El pasillo se ensancha en la entrada para alojar un zapatero, se rompe de nuevo para permitir la entrada de luz en un espacio ambiguo, que es a la vez jardín interior, para plantas de cocina y un escritorio y zona de trabajo para los niños.

Casi todas las paredes están hechas de carpintería, de forma que pueden ser usadas como almacenaje desde el pasillo o desde las habitaciones. Usamos diferentes tipos de madera, reservando el DM con una gran presencia para zona de transición entre estancias. La madera y los azulejos hidráulicos se han usado para crear espacios informales y alegres sin olvidar que los niños crecerán.

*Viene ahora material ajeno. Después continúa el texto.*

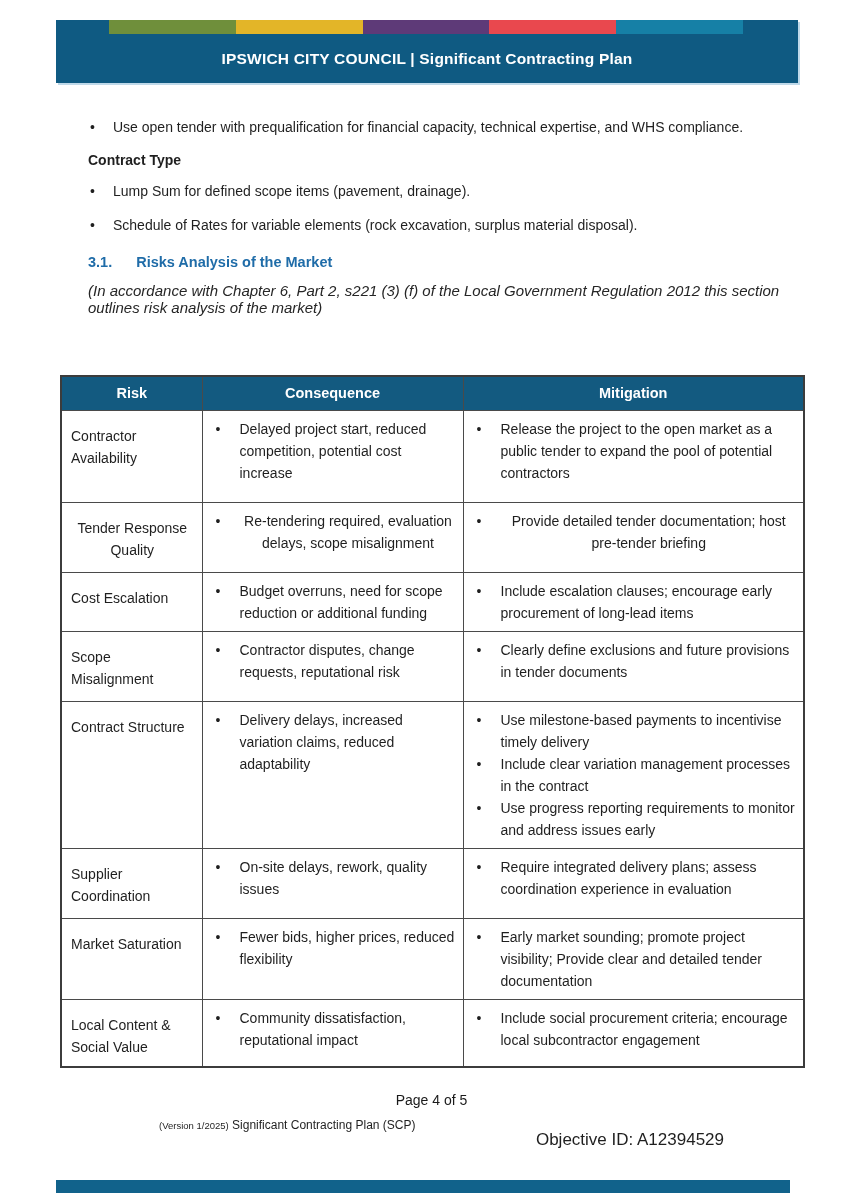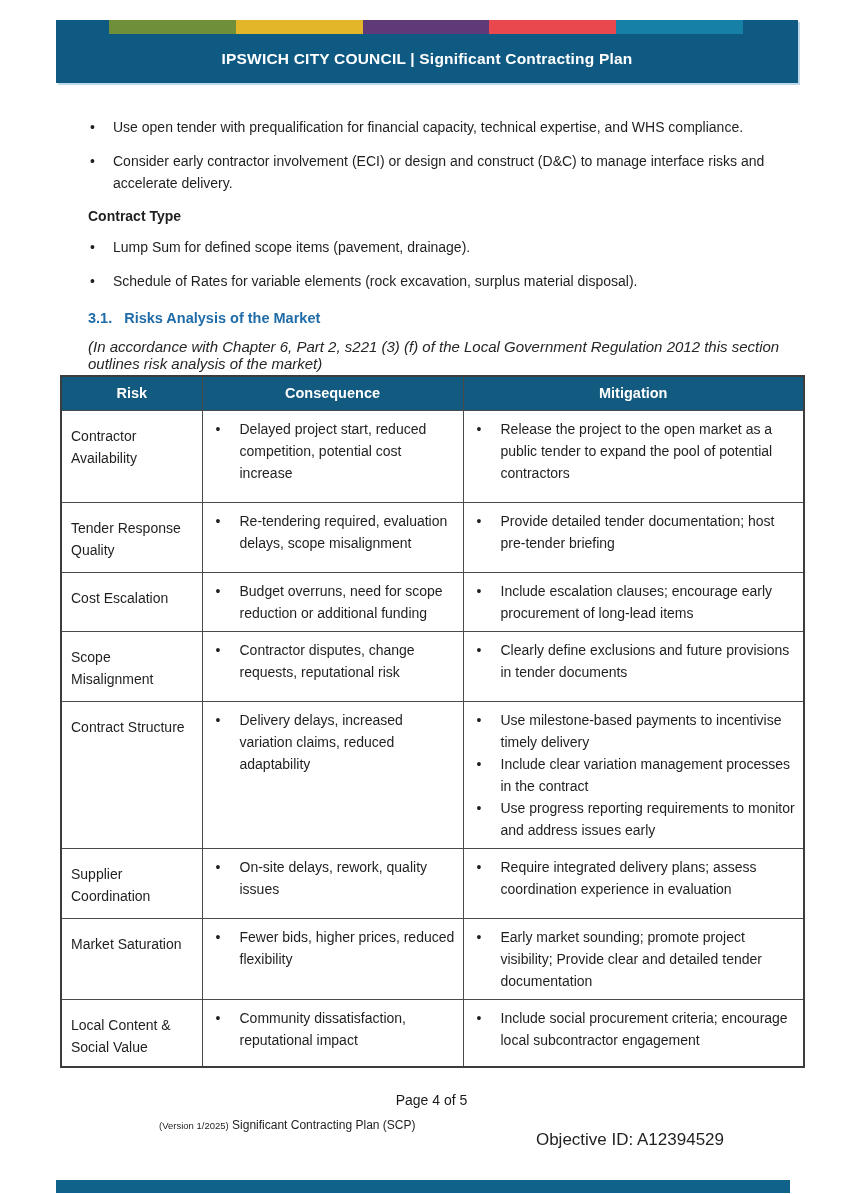--- a/index.html
+++ b/index.html
@@ -172,7 +172,6 @@
   <main class="text-block">
     <ul class="blist" id="top-bullets">
         <li>Use open tender with prequalification for financial capacity, technical expertise, and WHS compliance.</li>
-        <li>Consider early contractor involvement (ECI) or design and construct (D&amp;C) to manage interface risks and accelerate delivery.</li>
       </ul>
 
     <p class="bold-head">Contract Type</p>

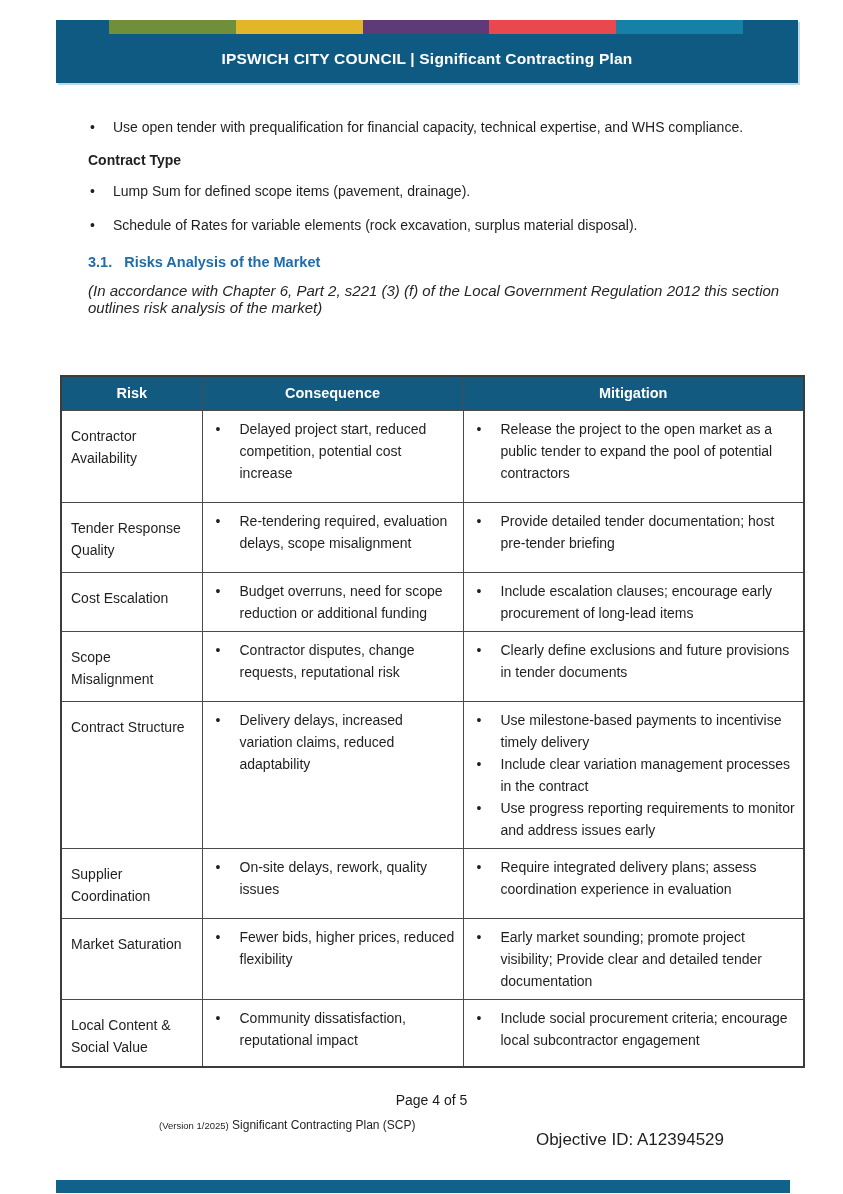--- a/index.html
+++ b/index.html
@@ -62,7 +62,7 @@
     font-weight: bold;
     color: var(--heading-blue, #1F6CA8);
   }
-  .sec-head .sec-num { margin-right: 12px; }
+  .sec-head .sec-num { margin-right: 24px; }
   .note {
     margin: 9px 0 0 0;
     font-style: italic;

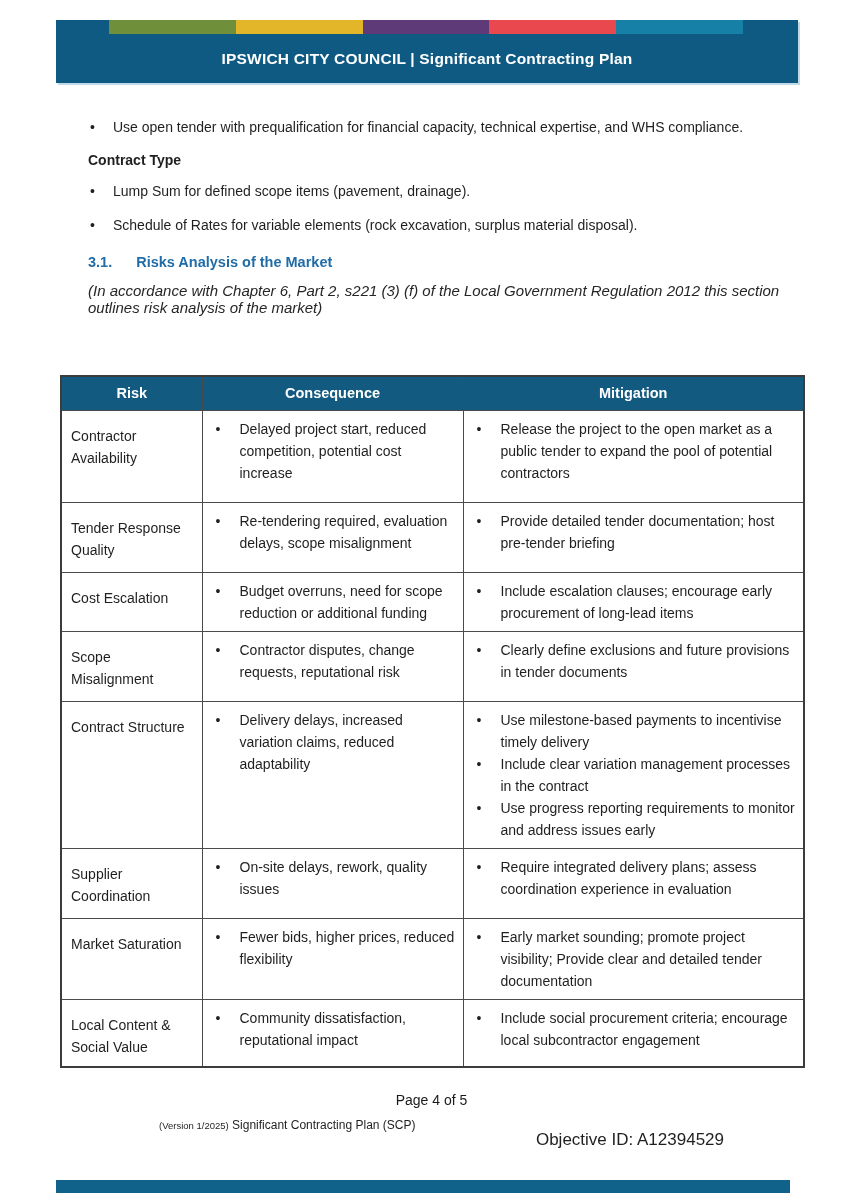--- a/index.html
+++ b/index.html
@@ -109,7 +109,7 @@
   }
   
   table.risk tbody tr:nth-child(1) { height: 92px; }
-  table.risk tbody tr:nth-child(2) { height: 70px; }
+  table.risk tbody tr:nth-child(2) { height: 70px; text-align: center; }
   table.risk tbody tr:nth-child(3) { height: 54px; }
   table.risk tbody tr:nth-child(4) { height: 70px; }
   table.risk tbody tr:nth-child(5) { height: 138px; }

‍El color ha sido muy importante, el verde se ha usado para las zonas que son el corazón de la vivienda, áreas de encuentro, de uso común y donde la familia pasa más tiempo junta. La cocina se concibe como un único espacio continuo. El color se superpone, invadiendo carpintería y pavimento.

El dormitorio de los niños se ha sobredimensionado para tener una amplia zona de juegos. El diseño de la litera está adaptado a una de las paredes de la habitación para permitir que el resto del espacio lo colonicen los juguetes. Se relaciona con el exterior mediante aperturas y piezas que también son parte del juego. El dormitorio y el huerto tienen una relación que sólo permite ser utilizada por los niños. El huerto coloniza el espacio de dormitorio y permite ser cuidado desde el mismo.